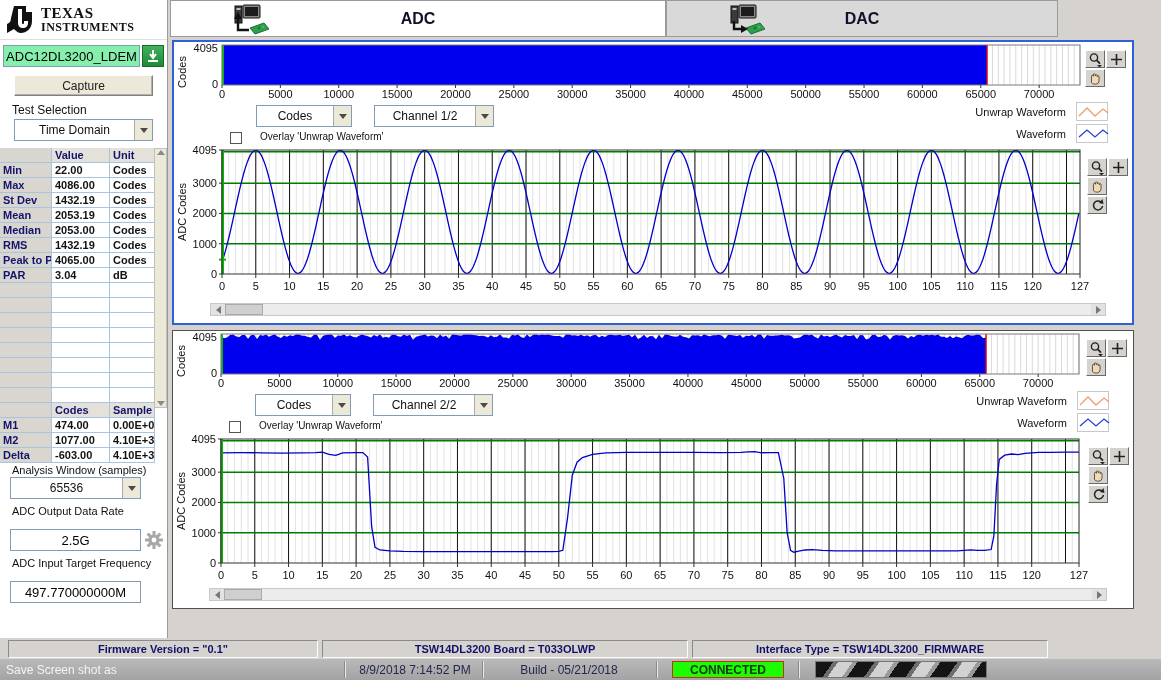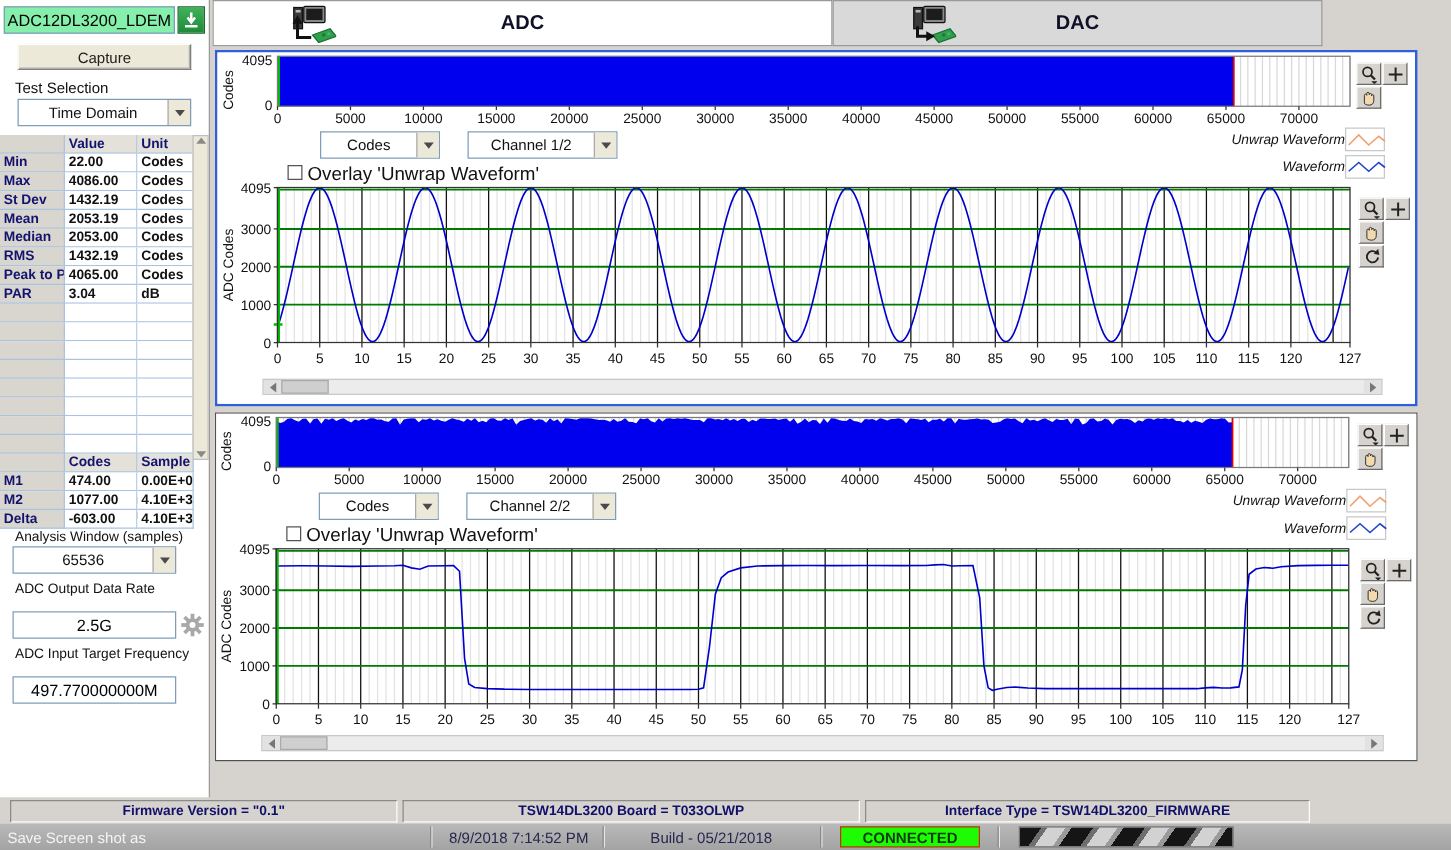--- a/index.html
+++ b/index.html
@@ -74,24 +74,24 @@
   #panel-ch2 { top:330px; height:279px; border:1px solid #505050;}
   .panel-inner { position:relative; width:100%; height:100%; background:#fff;}
 
   svg text { font-family:"Liberation Sans", sans-serif; font-size:11px; fill:#111;}
   .strip-svg { position:absolute; left:2px; top:0;}
   .main-svg { position:absolute; left:2px; top:104px;}
 
   .ctl-row { position:absolute; top:63px; left:0; right:0; height:24px;}
   .codes-combo { position:absolute; left:82px; width:96px;}
   .chan-combo { position:absolute; left:200px; width:120px;}
-  .legend { position:absolute; right:24px; display:flex; align-items:center; gap:0;font-style:italic;}
+  .legend { position:absolute; right:24px; display:flex; align-items:center; gap:10px;}
   .legend .ltxt { font-size:11px; color:#111;}
   .legend .lbox { width:32px; height:19px; background:#fff; border:1px solid #c8c8c8;}
-  .overlay-row { position:absolute; left:56px; display:flex; gap:4px; font-size:15px; color:#111;}
+  .overlay-row { position:absolute; left:56px; display:flex; gap:18px; font-size:10px; color:#111;}
 
   .icon-btn { width:20px; height:18px; background:#d6d3ce; border:1px solid;
     border-color:#fff #6a6a6a #6a6a6a #fff; display:flex; align-items:center; justify-content:center;}
   .icon-cluster { position:absolute; display:grid; grid-template-columns:20px 20px; gap:1px;}
   .strip-cluster { top:8px; right:6px;}
   .main-cluster { top:8px; right:4px;}
 
   .hscroll { position:absolute; left:36px; right:26px; height:13px; background:#ececec;
     border:1px solid #c8c8c8; display:flex; align-items:center;}
   .hs-btn { width:14px; height:11px; display:flex; align-items:center; justify-content:center; background:#e2e2e2;}
@@ -118,20 +118,30 @@
   #stripes { left:815px; width:172px; top:2px; height:17px; border:1px solid #777;
     background:repeating-linear-gradient(125deg,#151515 0 14px,#6e6e6e 14px 18px,#d2d2d2 18px 30px,#9a9a9a 30px 34px);}
   #footer-logo { right:0; width:152px; background:#fff; height:21px; gap:4px;}
   #footer-logo .ftxt { font-family:"Liberation Serif", serif; font-weight:bold; color:#111;
     font-size:11px; letter-spacing:.4px;}
 </style>
 </head>
 <body>
 
 <div id="sidebar">
+  <div class="brand">
+    <svg width="30" height="30" viewBox="0 0 30 30">
+      <path d="M8 1 h12 v6 h6 v9 c0 8-6 12-11 12 c-3 0-5-2-7-4 l-7 4 v-9 c3-1 4-3 4-6 z" fill="#111"></path>
+      <path d="M12 4 v14 c0 3 2 5 5 5 s5-2 5-5 v-2 h-4 v2 c0 1-1 1-1 1 s-1 0-1-1 V4 z" fill="#fff"></path>
+    </svg>
+    <div class="brand-text">
+      <div class="l1" style="text-transform:uppercase;">Texas</div>
+      <div class="l2" style="text-transform:uppercase;">Instruments</div>
+    </div>
+  </div>
 
   <div class="device-row">
     <div class="device-input">ADC12DL3200_LDEM</div>
     <div class="dl-btn">
       <svg width="14" height="14" viewBox="0 0 14 14">
         <path d="M7 1 v7 M4 5 l3 4 3-4" stroke="#fff" stroke-width="2" fill="none"></path>
         <path d="M2 12 h10" stroke="#fff" stroke-width="2"></path>
       </svg>
     </div>
   </div>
******************************
Only the lines holding the word "family" belong in the answer; copy them from the listing above.

   svg text { font-family:"Liberation Sans", sans-serif; font-size:11px; fill:#111;}
   #footer-logo .ftxt { font-family:"Liberation Serif", serif; font-weight:bold; color:#111;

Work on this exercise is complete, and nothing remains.